◆ **YOUR ASSIGNMENT**: Omitting any pictures, transcribe the entries below exactly.

*** Block opens ***

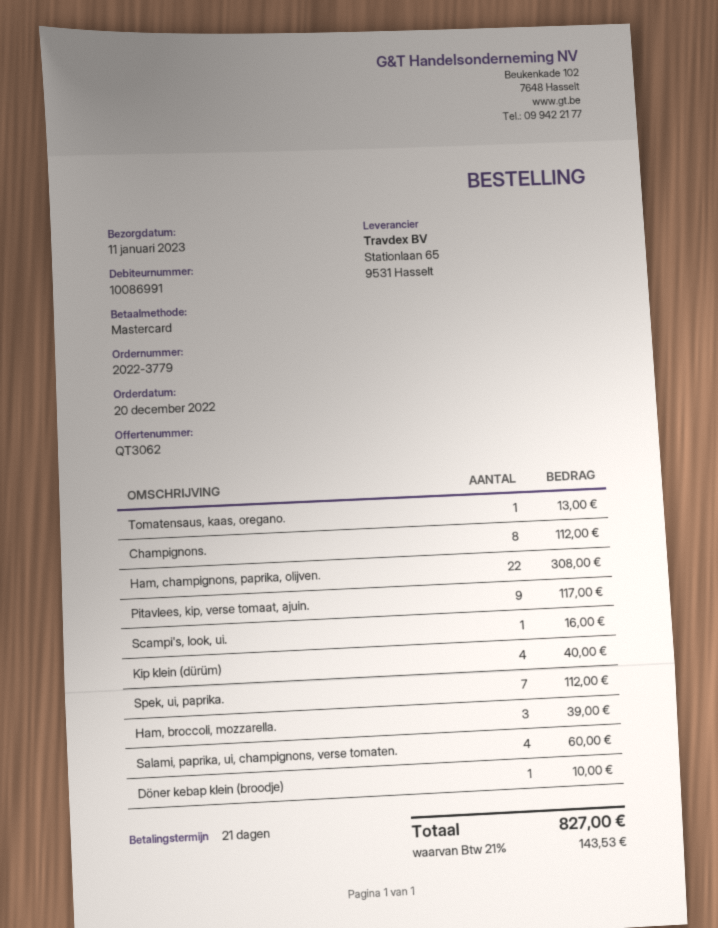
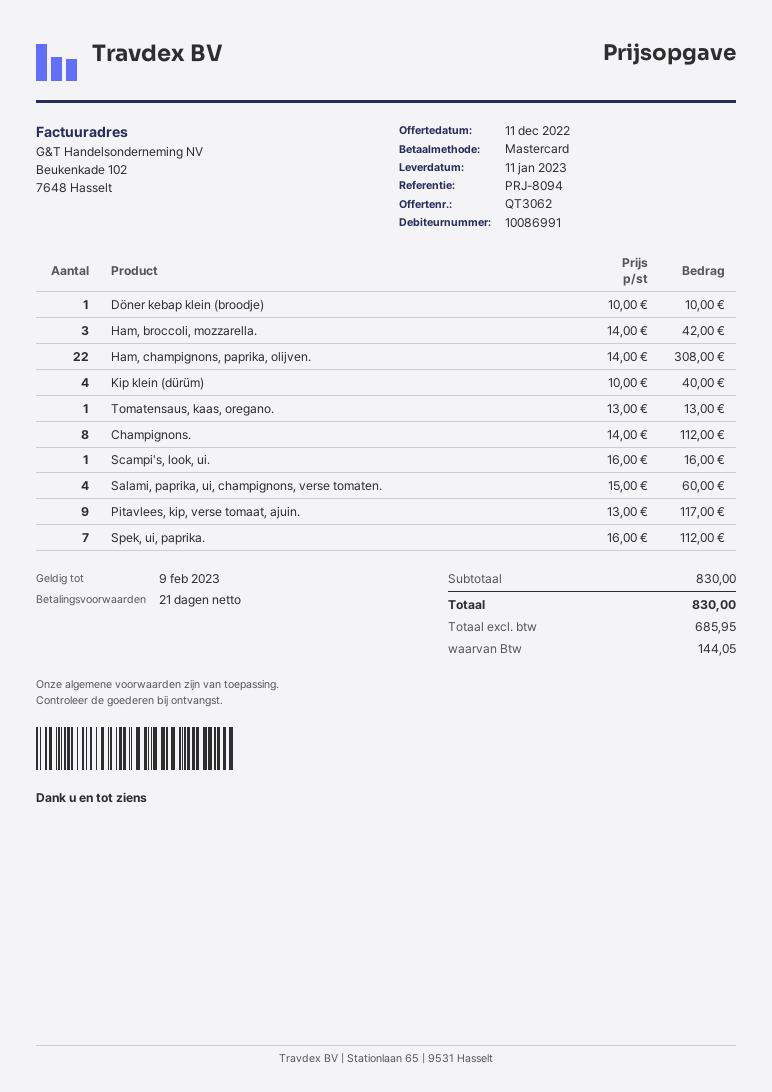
Ham, broccoli, mozzarella.: 3 for 39.00 -> 3 for 42.00
tax: 143.53 -> 144.05
total: 827.00 -> 830.00

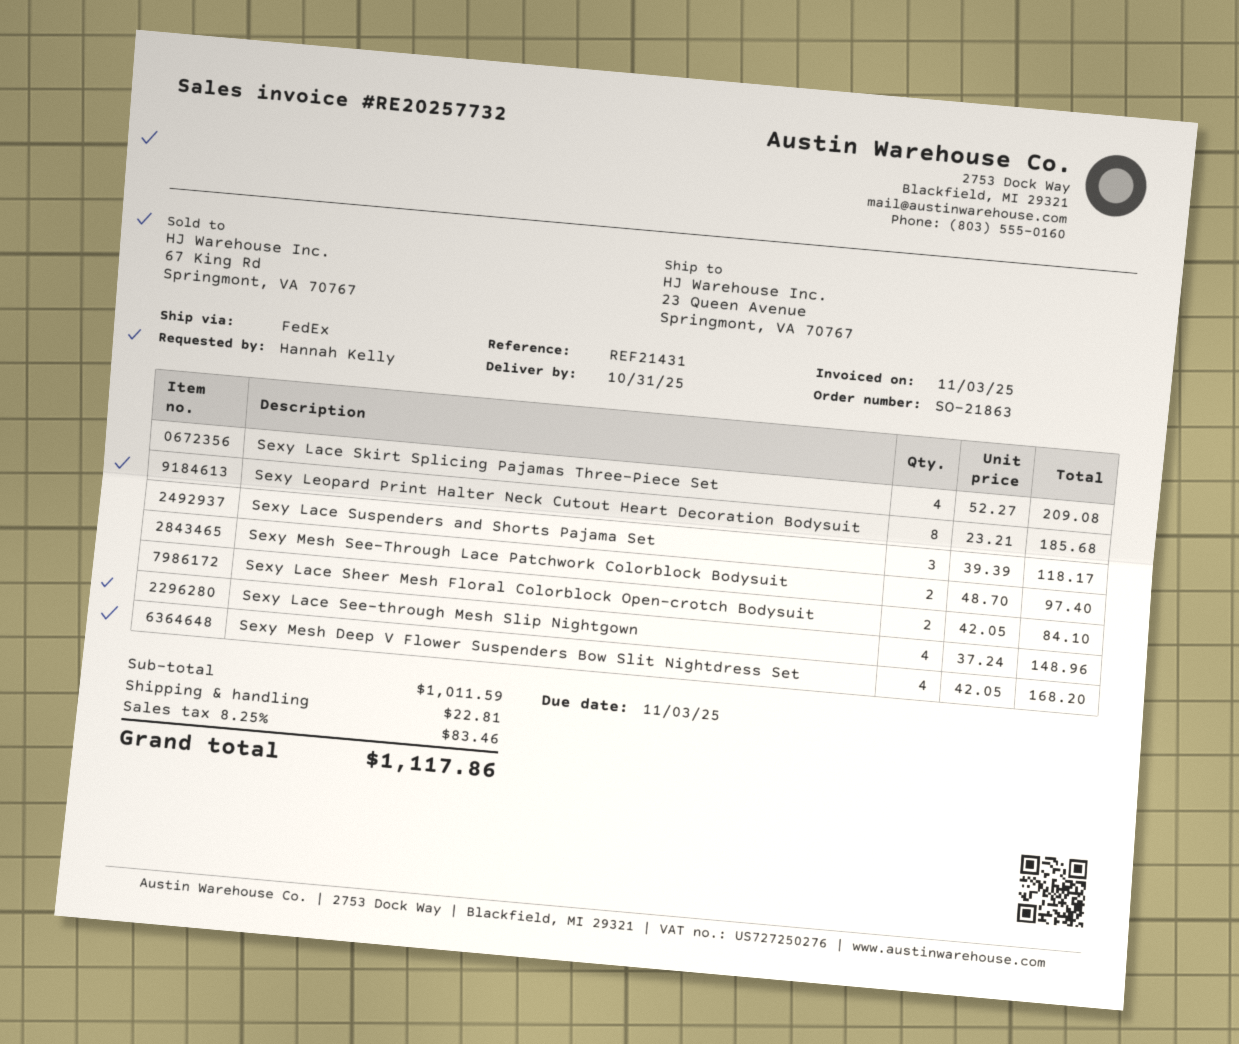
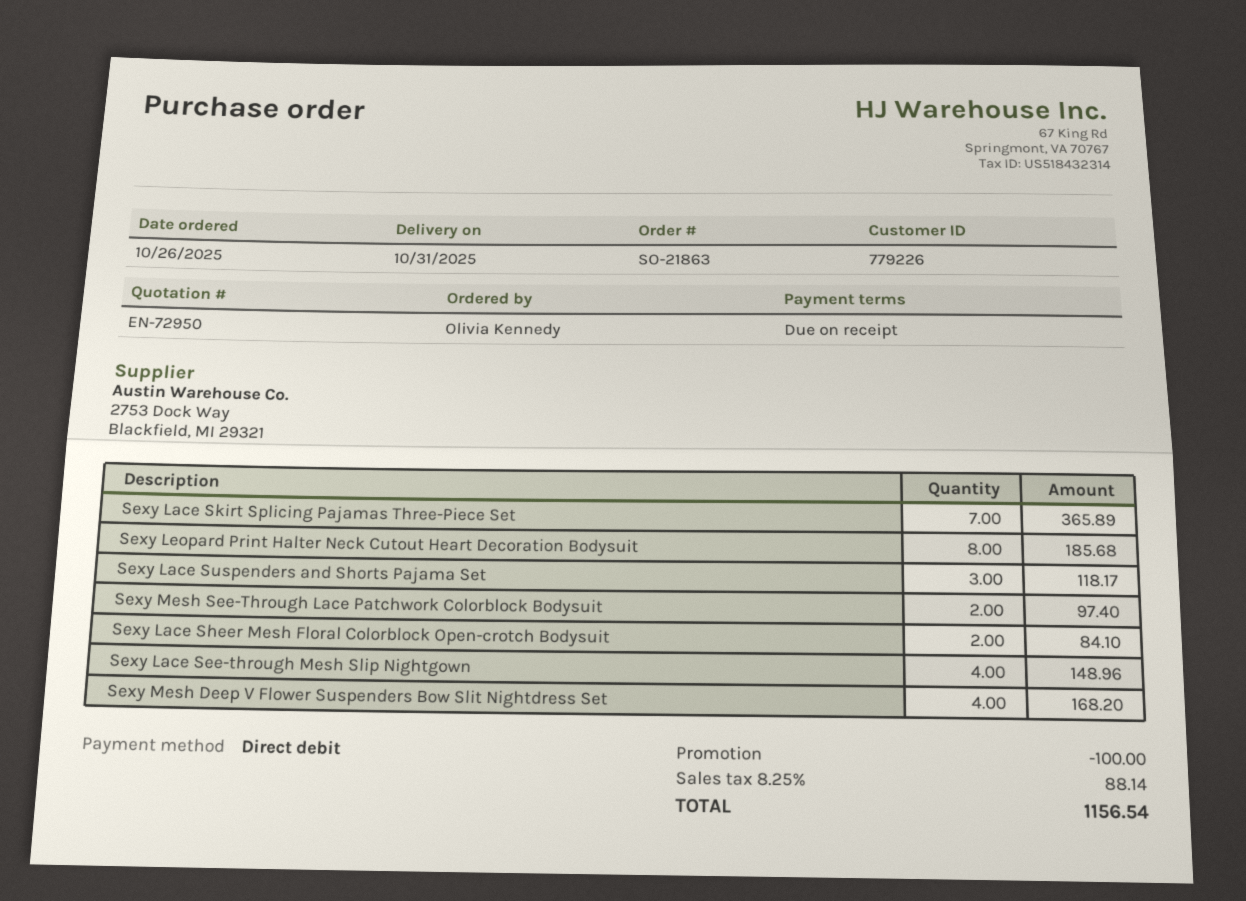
ordered by: Hannah Kelly -> Olivia Kennedy
Sexy Lace Skirt Splicing Pajamas Three-Piece Set: 4 for 209.08 -> 7 for 365.89
discount: none -> 100.00
shipping: 22.81 -> none
tax: 8.25% = 83.46 -> 8.25% = 88.14
total: 1117.86 -> 1156.54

*** Block closes ***

◆ **SOLUTION BELOW**:
Ham, broccoli, mozzarella.: 3 for 39.00 -> 3 for 42.00
tax: 143.53 -> 144.05
total: 827.00 -> 830.00

ordered by: Hannah Kelly -> Olivia Kennedy
Sexy Lace Skirt Splicing Pajamas Three-Piece Set: 4 for 209.08 -> 7 for 365.89
discount: none -> 100.00
shipping: 22.81 -> none
tax: 8.25% = 83.46 -> 8.25% = 88.14
total: 1117.86 -> 1156.54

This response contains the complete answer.